Nie ma ciała, nie ma zbrodni

Poszukiwania trwały kilka tygodni. Okolice przeczesywali policjanci, strażacy i pogranicznicy (miejscowość leży kilka kilometrów do granicy z Czechami). Szukali mieszkańcy wioski i leśnicy. Nurkowie sprawdzali okoliczne stawy.

28 lat temu Simoradz należał do ówczesnego w województwa bielskiego. Dla policjantów z Komendy Wojewódzkiej w Bielsku-Białej to było priorytetowe śledztwo. Od początku pod uwagę brano trzy wersje zdarzeń; porwanie, porwanie zakończone morderstwem i nieszczęśliwy wypadek (utonięcie w pobliskich stawach). Dowodowo nie udało się potwierdzić żadnej z nich. Śledztwo zostało umorzone. Nie ma ciała, nie ma zbrodni.

Nagroda za informację

Mimo upływu czasu sprawa zaginięcia Ani ciągle żyje. Jej brat nie ustaje w wysiłkach, by udało sie ja wyjaśnić. Latem ubiegłego roku Dominik Jałowiczor założył zbiórkę na nagrodę dla osoby, która .przekaże informacje o losach Ani. Cel to 100 tysięcy złotych.

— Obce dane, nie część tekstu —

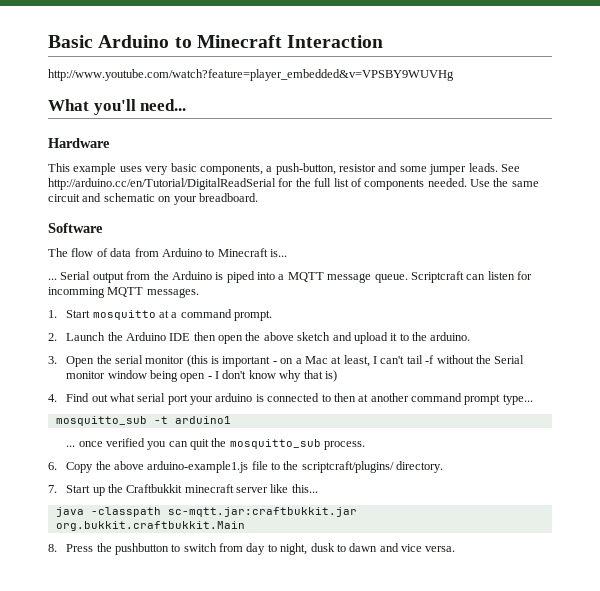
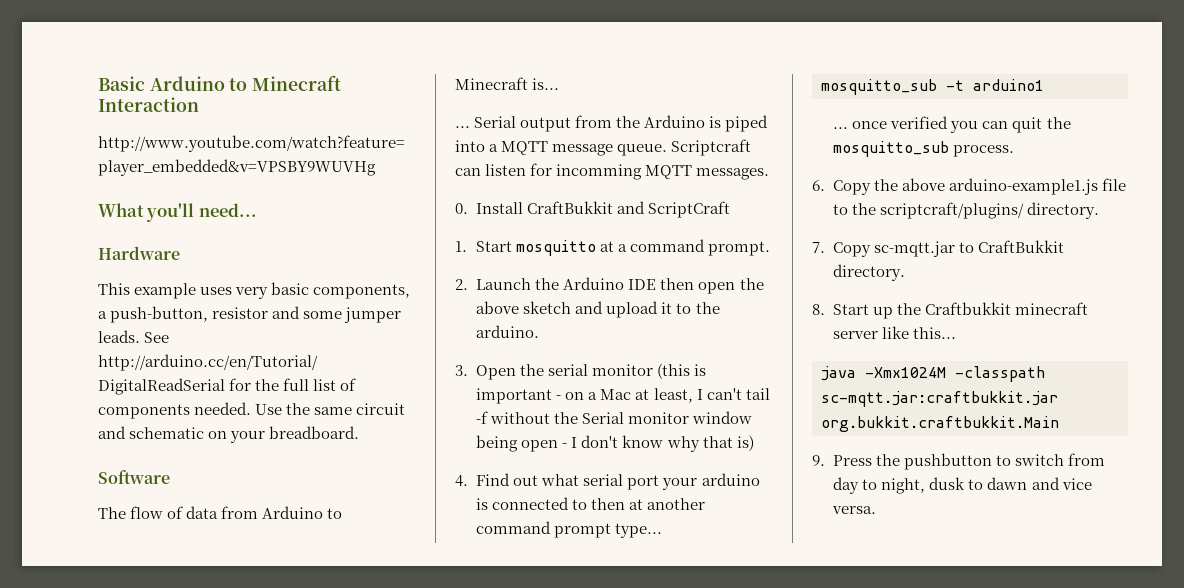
(199, 293) none -> [455,201,731,218] // 0. Install CraftBukkit and ScriptCraft
(57, 489) none -> [833,240,1065,257] [833,264,906,281] [812,304,825,315] Copy sc-mqtt.jar to CraftBukkit directory. // 8.
(84, 512) none -> [865,367,946,378] -Xmx1024M
[48,544,57,552] 8. -> [812,455,825,466] 9.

- Zbiórka to pokłosie akcji informacyjnej jaka miała miejsce w Simoradzu – informuje Dominik Jałowiczor w rozmowie z Dziennikiem Zachodnim. - Podczas dożynek rozwieszano plakaty, informowano o nagrodzie. Liczę na to, że znajdzie się osoba, która coś wie i z nieznanych mi powodów milczy. Chciałbym przerwać panującą w Simoradzu zmowę milczenia. Ta inicjatywa to „nagroda” dla osoby, która wykaże się odwagą oraz empatią i podzieli się wiedzą na temat okoliczności zaginięcia mojej siostry.

Cień nadziei

Trwająca od ponad pól roku zrzutka oraz towarzysząca jej akcja informacyjna przyniosły już pierwsze efekty. Choć na razie udało się zebrać niewielką część założonej kwoty, to jednak pojawiły się nowe informacje, które są i będą dokładnie weryfikowane.

- Pojawiło się kilka wątków, które być może okażą się tymi, które doprowadzą nas do prawdy na temat tego, co wydarzyło się 24 stycznia 1995 r. w Simoradzu – informuje Dominik Jałowiczor.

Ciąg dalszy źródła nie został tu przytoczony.